Пока они спорили, тихо уснули на печке бабка с внучкой. В обнимку, под недосказанную сказку.
Им было хорошо вдвоем. Лицом к лицу, даже волосы перепутались. Тихо посапывают, какой сон видят?
Бабка и во сне греет руки. Ломит их от переменчивой погоды, а малышка все плетет венки из луговых цветов. Примеряет их на голову, радуется, что получились красивыми, вот только бабулька примерять не хочет, говорит, что ей другой венок нужен, последний, с каким навсегда с этого света уйдет. Девчонке не понять, о чем говорит старая, и натягивает той венок на голову. Бабка улыбается, гладит девчушку по спине. Им тепло и уютно вдвоем.
— Папка! А им здорово вместе. Вот я в детстве часто плакала, ожидая тебя с работы, когда ты подолгу не приходил. Мне никто не рассказывал на ночь сказки.
— А мамка?
— Она их не знала, и сказки мне перепадали другие. С ремнем и бранью. Иногда выкидывала на балкон, чтоб не просила поесть. А потом перед самым твоим приходом давала в руки кусок хлеба и совала меня в постель. На улице было холодно. Я дрожала и долго не могла согреться. Потому и теперь люблю сказки, потому что в детстве их не добрала.
— Прости, дочуха! Не знал я того! Потому, многое в нашей жизни прошло кувырком, — притянул дочь к себе, погладил взрослую по голове, словно прося прощенье за упущенные годы. Но как их вернуть и наверстать? Ведь они ушли навсегда.

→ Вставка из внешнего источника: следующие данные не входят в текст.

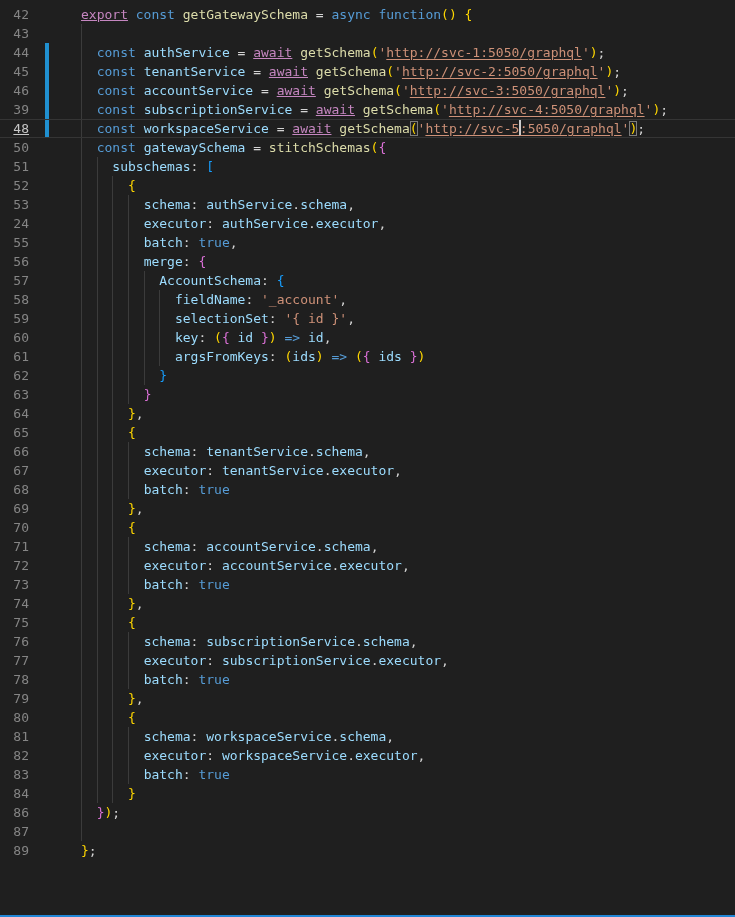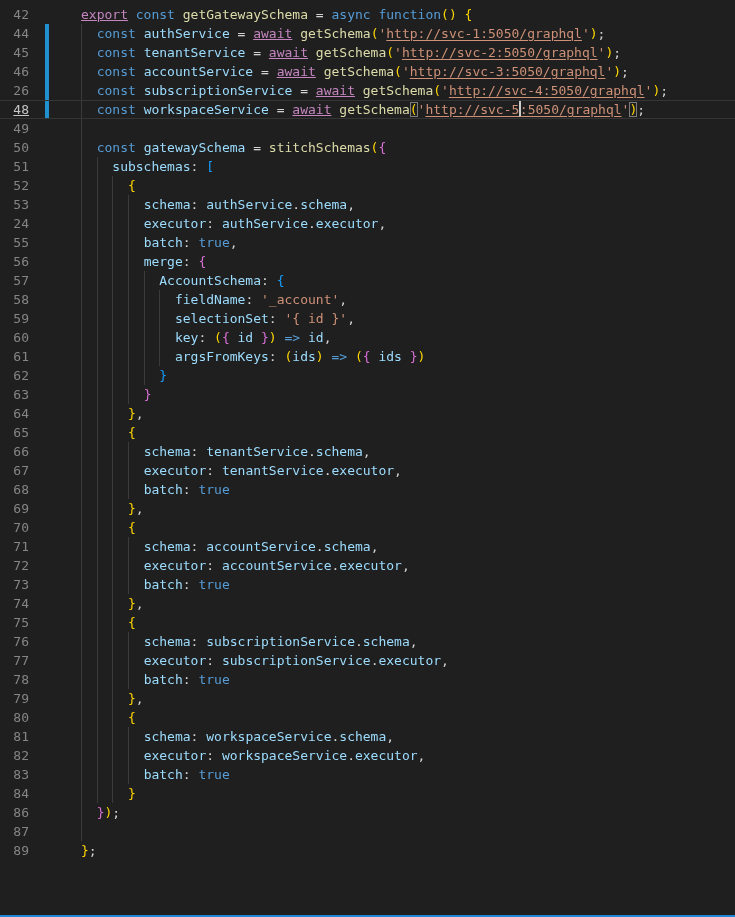--- a/index.html
+++ b/index.html
@@ -37,6 +37,11 @@
         <span class="content"><span class="tok kw1">export</span><span class="tok pun"> </span><span class="tok kw2">const</span><span class="tok pun"> </span><span class="tok fn">getGatewaySchema</span><span class="tok pun"> = </span><span class="tok kw2">async</span><span class="tok pun"> </span><span class="tok kw2">function</span><span class="tok b1">()</span><span class="tok pun"> </span><span class="tok b1">{</span></span>
       </div>
       <div class="line">
+        <span class="ln">43</span>
+        <span class="gap"></span>
+        <span class="content"><i class="guide" style="left: 0px;"></i></span>
+      </div>
+      <div class="line">
         <span class="ln">44</span>
         <span class="gap">
           <i class="mod"></i>

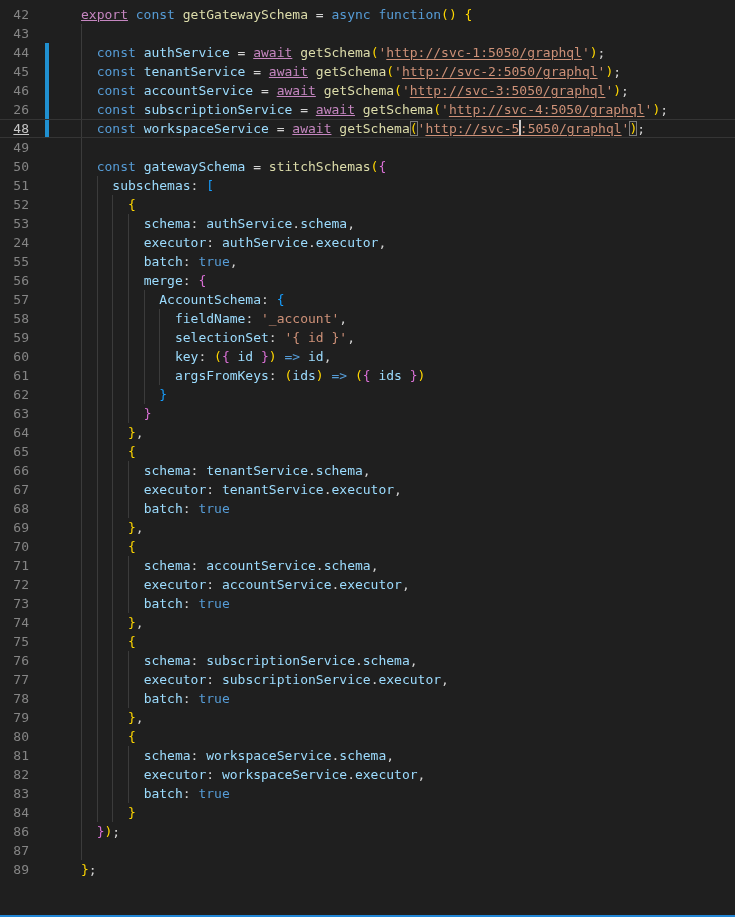--- a/index.html
+++ b/index.html
@@ -63,7 +63,7 @@
         <span class="content"><i class="guide" style="left: 0px;"></i><span class="tok pun">  </span><span class="tok kw2">const</span><span class="tok pun"> </span><span class="tok vr">accountService</span><span class="tok pun"> = </span><span class="tok kw1">await</span><span class="tok pun"> </span><span class="tok fn">getSchema</span><span class="tok b1">(</span><span class="tok str">'</span><span class="tok stru">http://svc-3:5050/graphql</span><span class="tok str">'</span><span class="tok b1">)</span><span class="tok pun">;</span></span>
       </div>
       <div class="line">
-        <span class="ln">26</span>
+        <span class="ln">39</span>
         <span class="gap">
           <i class="mod"></i>
         </span>

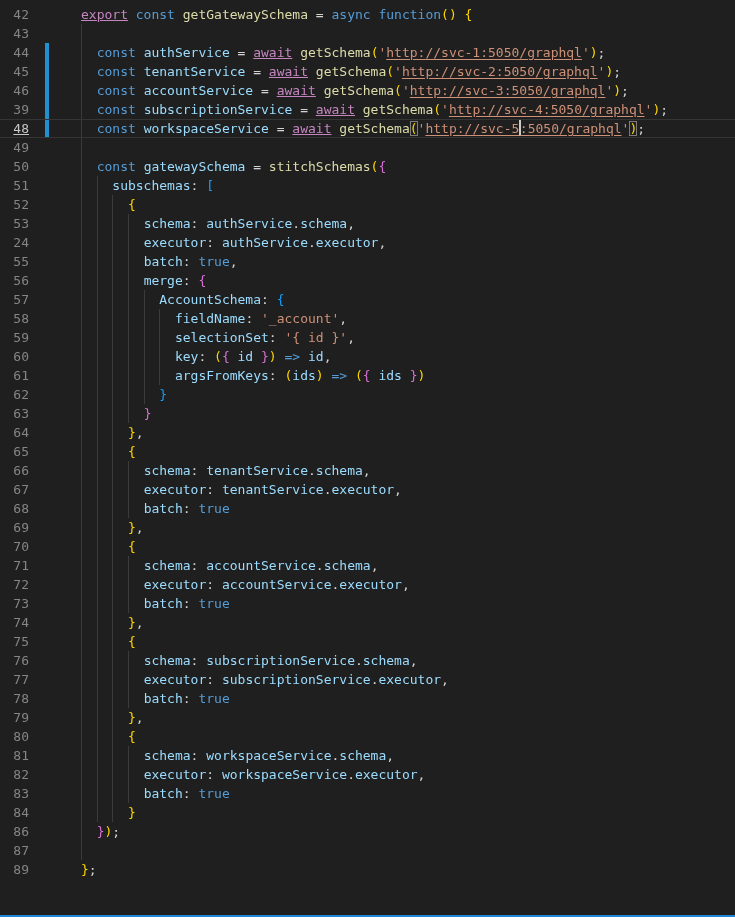--- a/index.html
+++ b/index.html
@@ -77,11 +77,6 @@
         <span class="content"><i class="guide" style="left: 0px;"></i><span class="tok pun">  </span><span class="tok kw2">const</span><span class="tok pun"> </span><span class="tok vr">workspaceService</span><span class="tok pun"> = </span><span class="tok kw1">await</span><span class="tok pun"> </span><span class="tok fn">getSchema</span><span class="tok b1 bx">(</span><span class="tok str">'</span><span class="tok stru">http://svc-5</span><i class="cursor"></i><span class="tok stru">:5050/graphql</span><span class="tok str">'</span><span class="tok b1 bx">)</span><span class="tok pun">;</span></span>
       </div>
       <div class="line">
-        <span class="ln">49</span>
-        <span class="gap"></span>
-        <span class="content"><i class="guide" style="left: 0px;"></i></span>
-      </div>
-      <div class="line">
         <span class="ln">50</span>
         <span class="gap"></span>
         <span class="content"><i class="guide" style="left: 0px;"></i><span class="tok pun">  </span><span class="tok kw2">const</span><span class="tok pun"> </span><span class="tok vr">gatewaySchema</span><span class="tok pun"> = </span><span class="tok fn">stitchSchemas</span><span class="tok b1">(</span><span class="tok b2">{</span></span>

— Пап! А мы уже никогда не поедем в город, так и будем жить в деревне?
— А что тебе здесь плохо?
— Мне девчонки обещают найти работу, по специальности, с хорошим окладом. И мне придется каждый день мотаться туда, сюда. Что это за жизнь будет, скажи?
— Пусть сначала найдут. Там что-нибудь придумаем. Не сами, так Иван поможет. У него в Смоленске полно родни, где-то найдем тебе угол. Или у той бабки, где ты жила в студенчестве. Без крыши не останешься, не переживай. Зато я к тебе стану ездить всякий день, подкармливать и навещать мою ласточку.
— Хороший ты у меня. Жаль, что из-за нас мало уделяешь внимания своей семье. А ведь и там тебя любят. Иди спать.
Утром Анну разбудил звонок сотового телефона, ее попросили приехать в город с документами, и женщина поспешила успеть на первый автобус. А вернулась с последним.